Friday, August 24, 2012

Being Aware

I had a problem and was seriously focused on it. I was struggling with a needed segue wording for a blog. (My friends tell my I’m a crazy person when it comes to segues.) Had the ideas clearly thought through, but couldn’t find a clever way to connect them. Old hackneyed phrases and clichés kept popping up. Suddenly, I heard a siren. OMG! I am in my car, stuck in heavy traffic, have missed my exit, and an ambulance is bearing down behind me. There I was, interacting with my mind instead of the world. Now I have a new problem—getting to my appointment on time and saving my life in the process.
            My mind is the most amazing machine. I just wish I were more able to manage it. (In his book The Happiness Hypothesis, Jonathan Haidt says we are like a rider on an elephant and think we’re in charge.) 
But being stuck in my own thinking is not the only place I have trouble. Sometimes it’s when I’m too focused out there.
(I don’t know how to segue into this next part so will just leap in. I DO have a point so please hang on……..)
            I’ve always been aware of bridges. They’re like doorways in that they make it possible to go from here to there, the possibility of connecting areas.
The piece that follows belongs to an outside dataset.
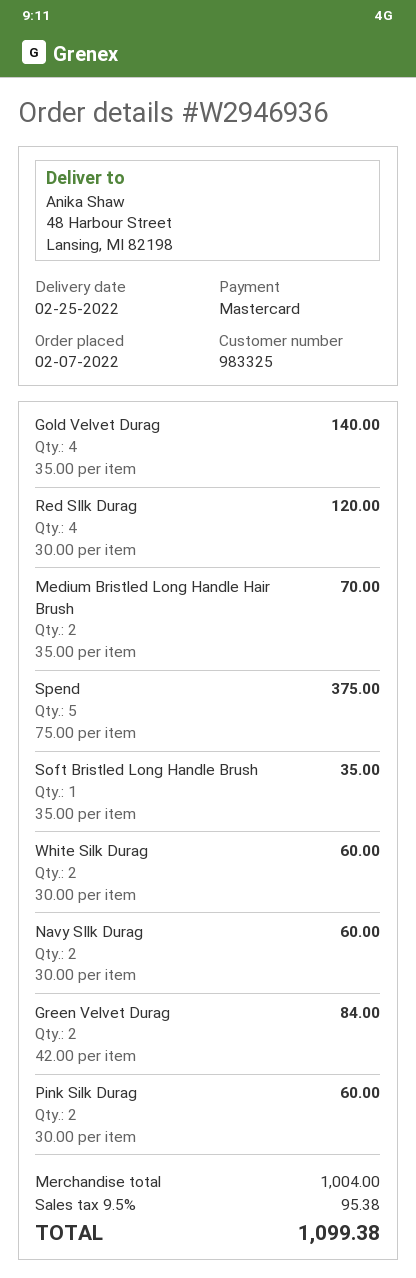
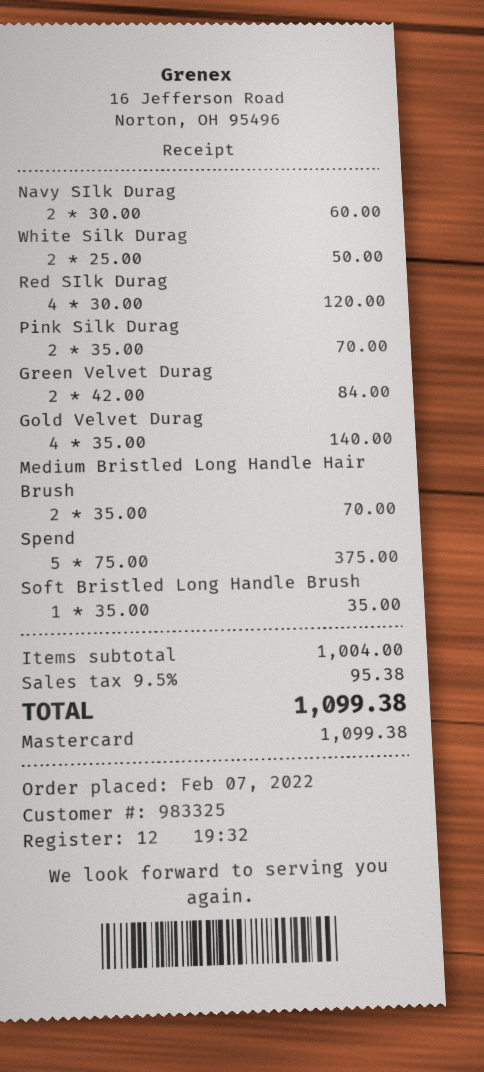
White Silk Durag: 2 x 30.00 = 60.00 -> 2 x 25.00 = 50.00
Pink Silk Durag: 2 x 30.00 = 60.00 -> 2 x 35.00 = 70.00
Once in Turkey, we took a side road to attend a camel-wrestling contest held by two villages. (Yes, the camels wrestled, but that’s another story). The money raised was to build a bridge over a deep gorge that separated the two villages. I knew how important it was to be connected so it made me feel good to help the villages build their bridge.
            I love the bridges in Seattle. Big bridges, little ones, they’re all over and many of them open for ships. I never complain when stopped by an open bridge. It makes me feel connected with a greater world. That ship might have come from China or India. Who knew? And they make a great excuse for being late. “Sorry. Bridge was up.” You’re hardly ever wrong.
I have favorite bridges. I like the little Fremont Bridge where Rapunzel’s hair used to stream down from the Tender’s turret. And the bridge over the Montlake Cut is sweet with its tiny parking spot for the Tender’s car. I like the high University Bridge and the one that links International Village with Beacon Hill. Breathtaking views. But my favorite is the Ballard Bridge. It goes over that stretch of water between Lake Union and the Locks that lead to the Sound.
            I love that bridge, as the water below is filled with fishing boats, those hardy ships that brave the Alaska waters. And so one afternoon, as I drove onto the bridge, I noticed the light at the Tender’s tower was orange. “Hm-m, that’s interesting,” my focused mind began, “I thought the light was supposed to be green. I wonder what’s happened? They’re like the traffic lights, you know red, orange, green,” my mind chattered on as I stared at the light and continued to drive. As my wheels hit the metal grids, the light turned red. OMG the bridge is opening! I raced across, heart pounding and there in the rearview mirror, saw the metal grid begin to rise. That’s why the light was orange.
            I knew better than to let my mind get so focused on one thing. In one of the programs my friend Judi and I had designed for The Boeing Company, one aspect had to do with a phenomenon called “situation awareness.” That’s when a person focuses intently on one thing at the cost of the whole. Our examples were videos of plane crashes. The one that struck me most was (recreated) of a crew that noticed a light blinking on their dashboard. Within moments, every crewmember was concentrating on that blinking light as the plane dove straight into a mountain.
            I know it’s important to focus intently while working. I’m able to do that—so able that when the phone rings I jump a foot. However, in order to survive, I need to be fully conscious—I need to be here, now. And thus I’ve brought us full circle from my original point. (Thanks for hanging in there.) Being conscious is not that easy. I must somehow manage to live in the present while my mind keeps up its constant chatter about being haunted by the past and wondering about the future. Big task. There are those fascinating things that capture my attention and I’m stuck like super glue. And there are the filters my mind has about what I see, hear, and remember. Who can figure it all out?
            So with my imperfect brain, my muddled mind, my desires and dreams, I daily step into my life and do the best I can. Moment by moment by moment. It boggles my mind. Maybe that’s a good thing.

2 comments:

  1. I like the quote about one day at a time being enough, because I have trouble letting go of the past, and even more trouble trying not to worry about the future. “Do not look back and grieve over the past for it is gone; and do not be troubled about the future, for it has not yet come. Live in the present, and make it so beautiful it will be worth remembering.” There has to be a balance in there somewhere though ... remembering and learning from the past in order to make good use of the present and create a bright future. Maybe I will work it out tomorrow.